◆ **Data records**:
□ □ □

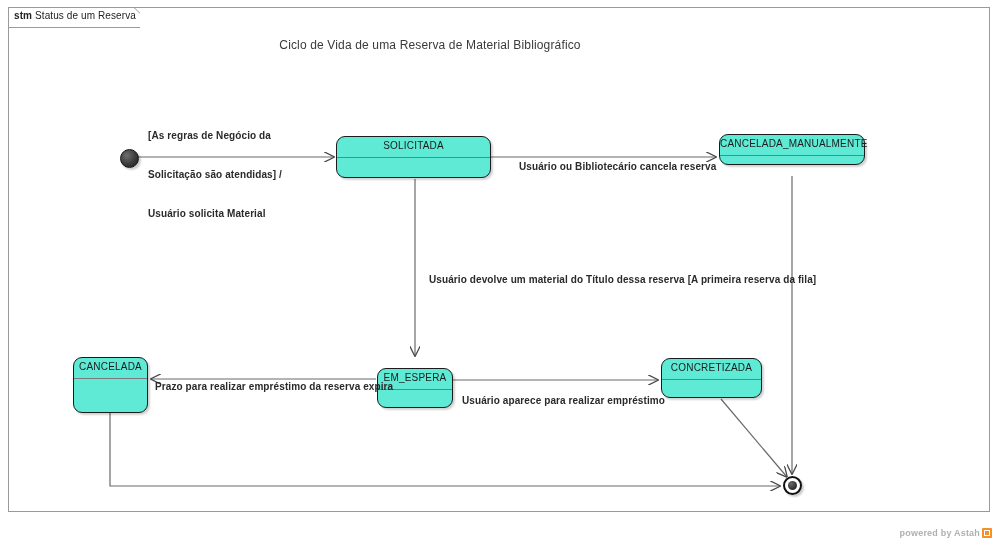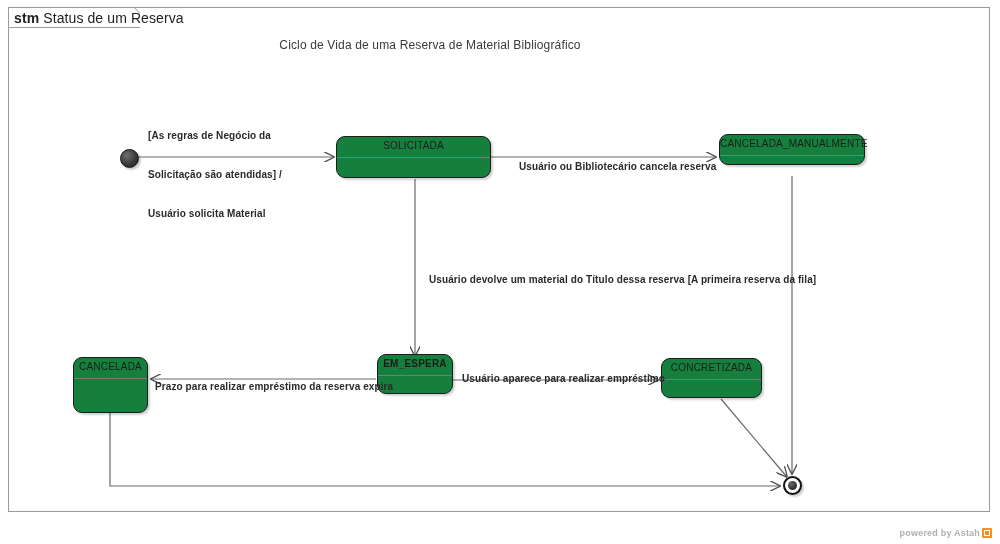"stm Status de um Reserva" .frame-label { font-size: 14px -> 10px }
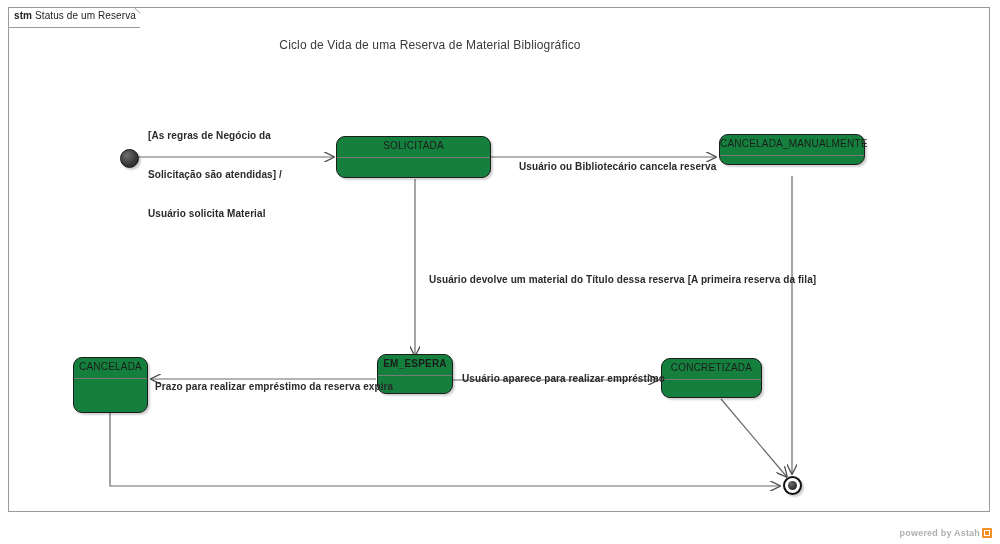"SOLICITADA" .state { background: #15803d -> #5eead4 }
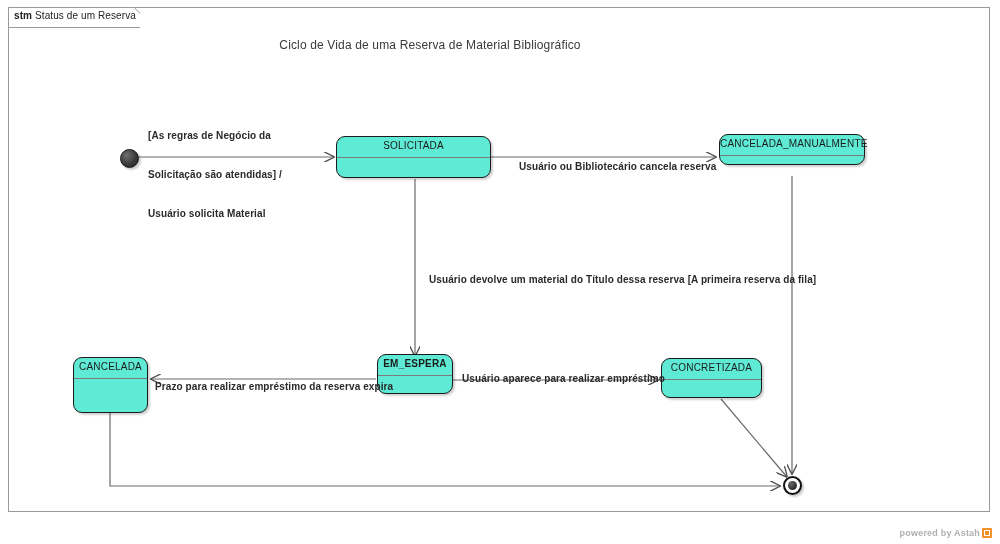"EM_ESPERA" div.state { font-weight: bold -> none; top: 354px -> 368px }
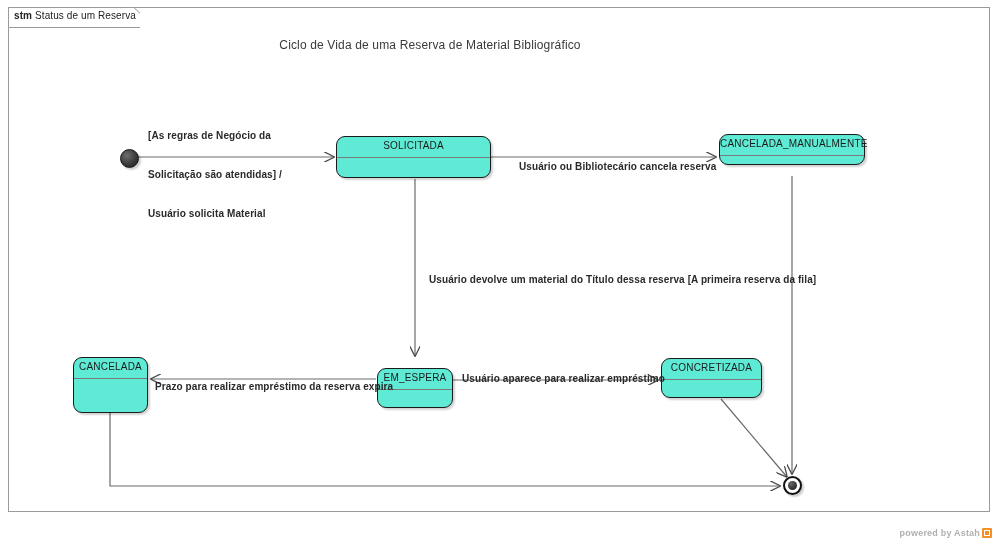"Usuário aparece para realizar empréstimo" div.edge-label { top: 372px -> 394px }
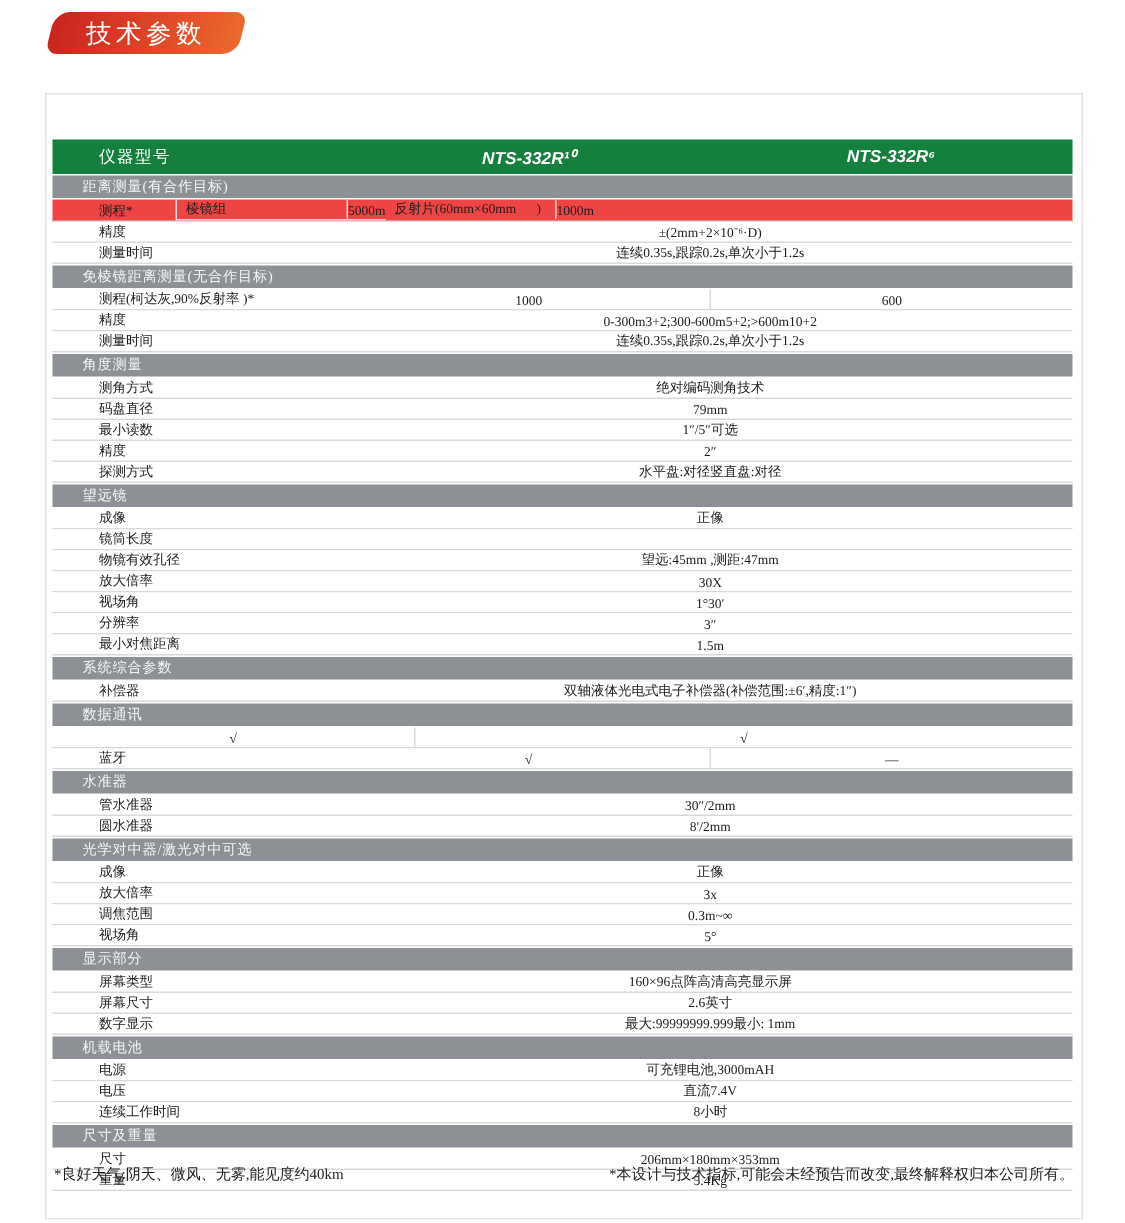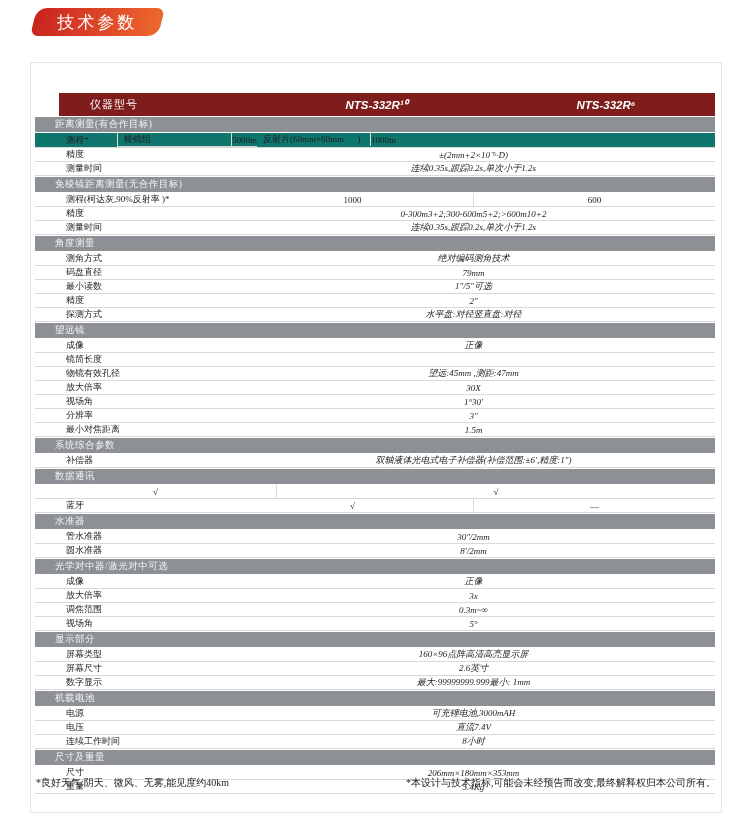"仪器型号" .thead { background: #7f1d1d -> #15803d; margin-left: 24px -> none }
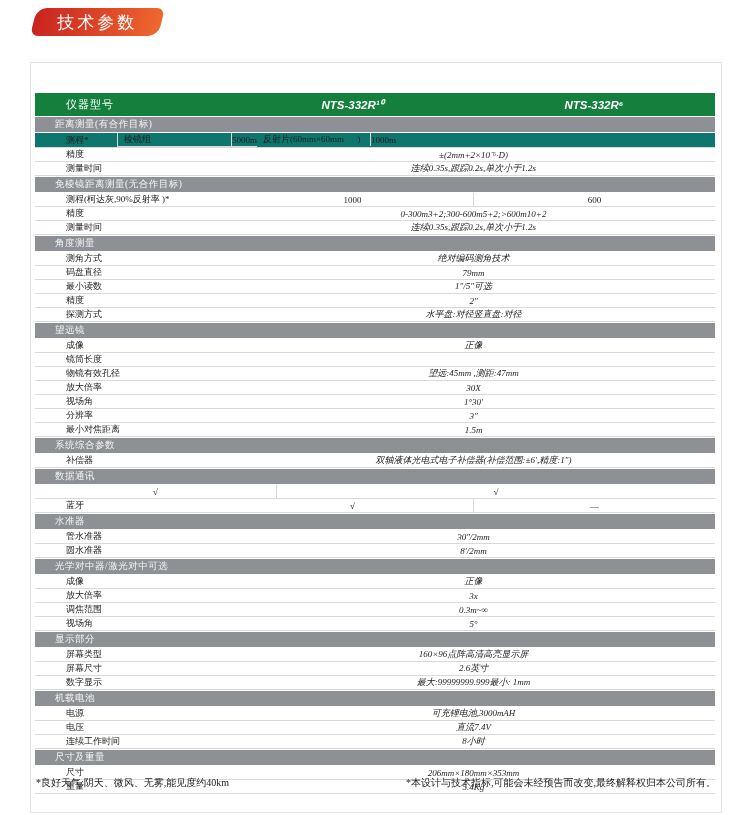"测程*" .grow { background: #0f766e -> #ef4444 }
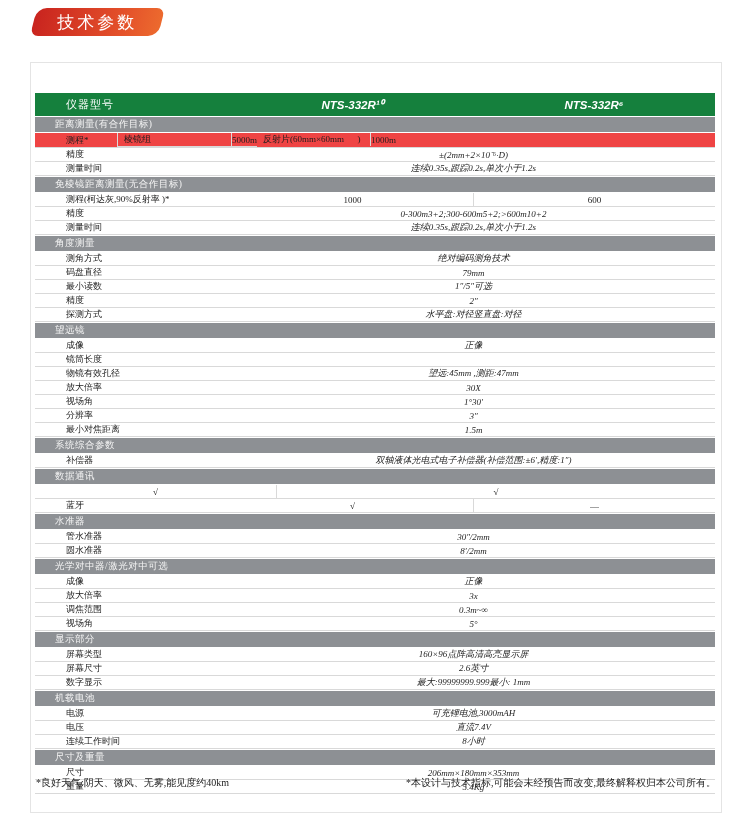"±(2mm+2×10⁻⁶·D)" .row .val { font-style: italic -> none }
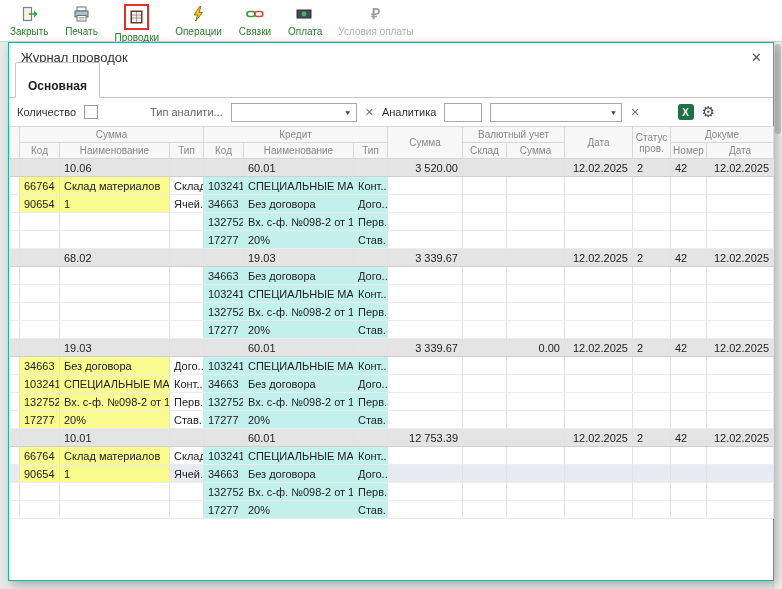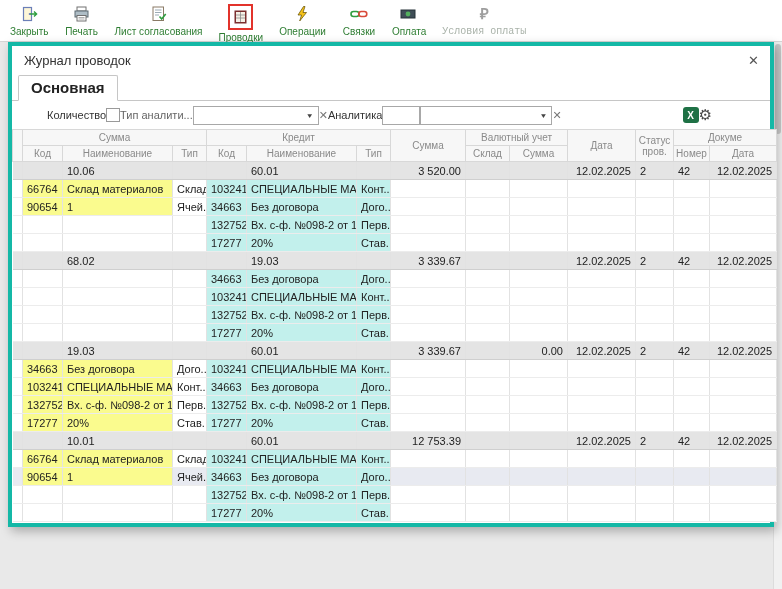"Лист согласования" div.tb-item { html: <div> <span> <svg> <rect></rect> <path></path> <path></path> </svg> </span> <span>Лист согласования</span> </div> -> none }
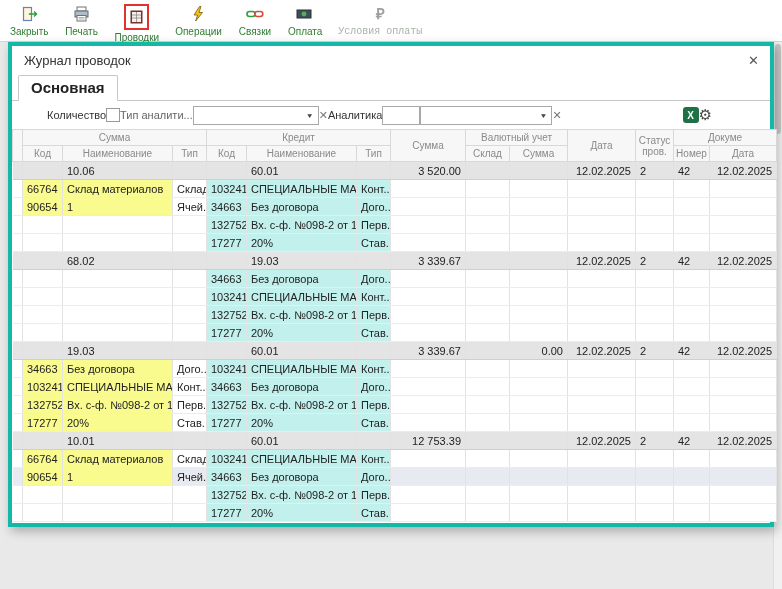"Условия оплаты" .tb-item.disabled .tb-label { font-family: Liberation Mono, monospace -> none }
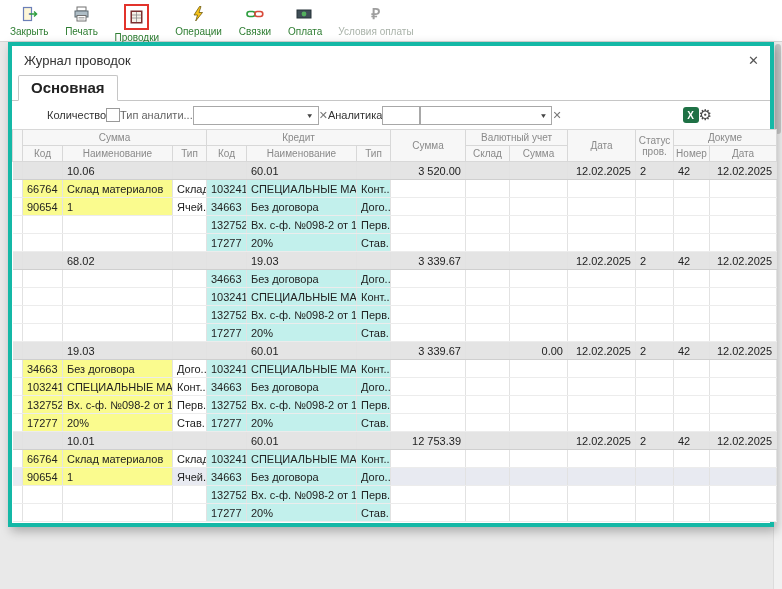"Журнал проводок" .dialog { border: 4px solid #14b8a6 -> 1px solid #14b8a6; height: 485px -> 539px }
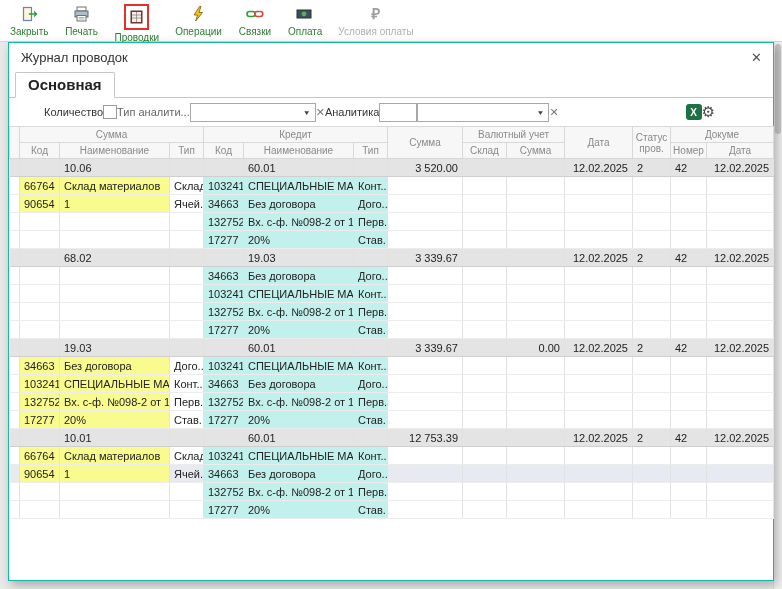"Основная" .tab { font-size: 15px -> 12px; padding: 3px 12px 4px -> 16px 12px 4px }
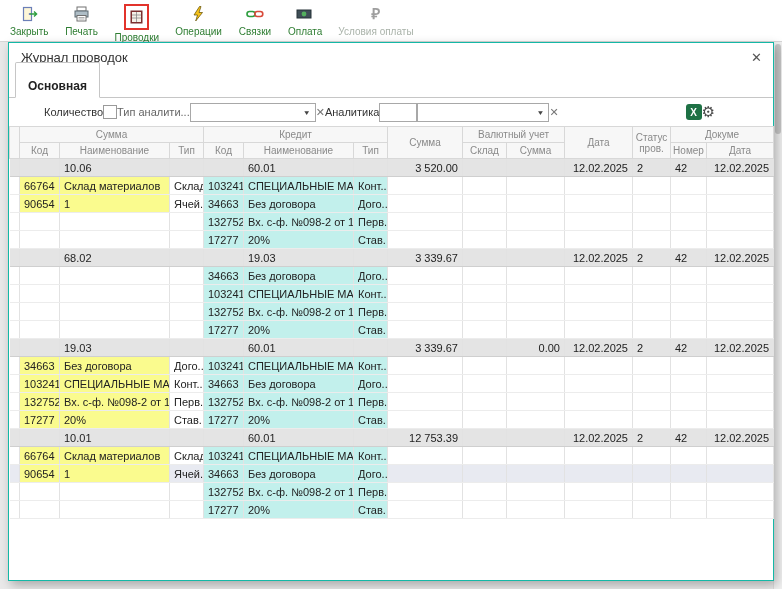"Количество" .filterbar { gap: 0 -> 8px; padding: 0 8px 0 35px -> 0 8px 0 8px }
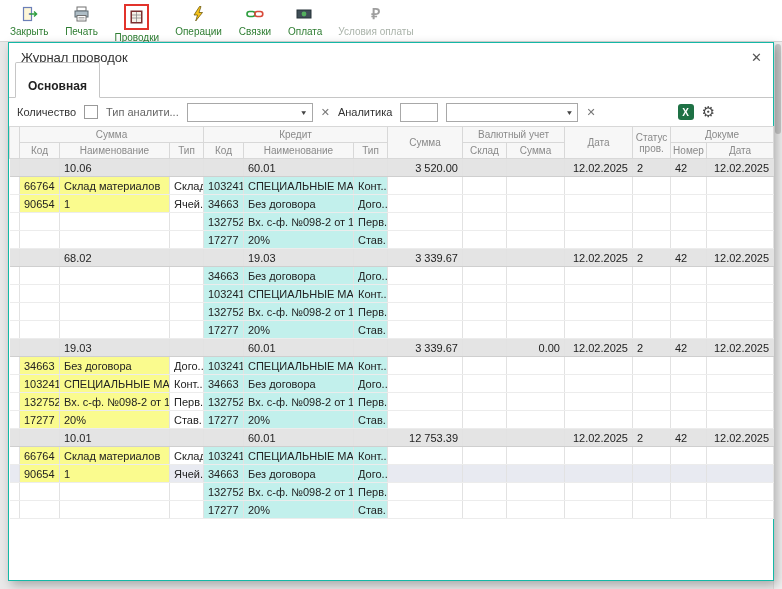"Тип аналити..." .flabel.dim { margin-left: none -> 44px }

□ □ □

◆ **TASK**:
From the records above, write out exactly the lines that begin at the line with "background: #7f1d1d ->" and end at the line with "font-style: italic ->". Pictures must not appear in the output.

◆ **EXERCISE RESPONSE**:
"仪器型号" .thead { background: #7f1d1d -> #15803d; margin-left: 24px -> none }
"测程*" .grow { background: #0f766e -> #ef4444 }
"±(2mm+2×10⁻⁶·D)" .row .val { font-style: italic -> none }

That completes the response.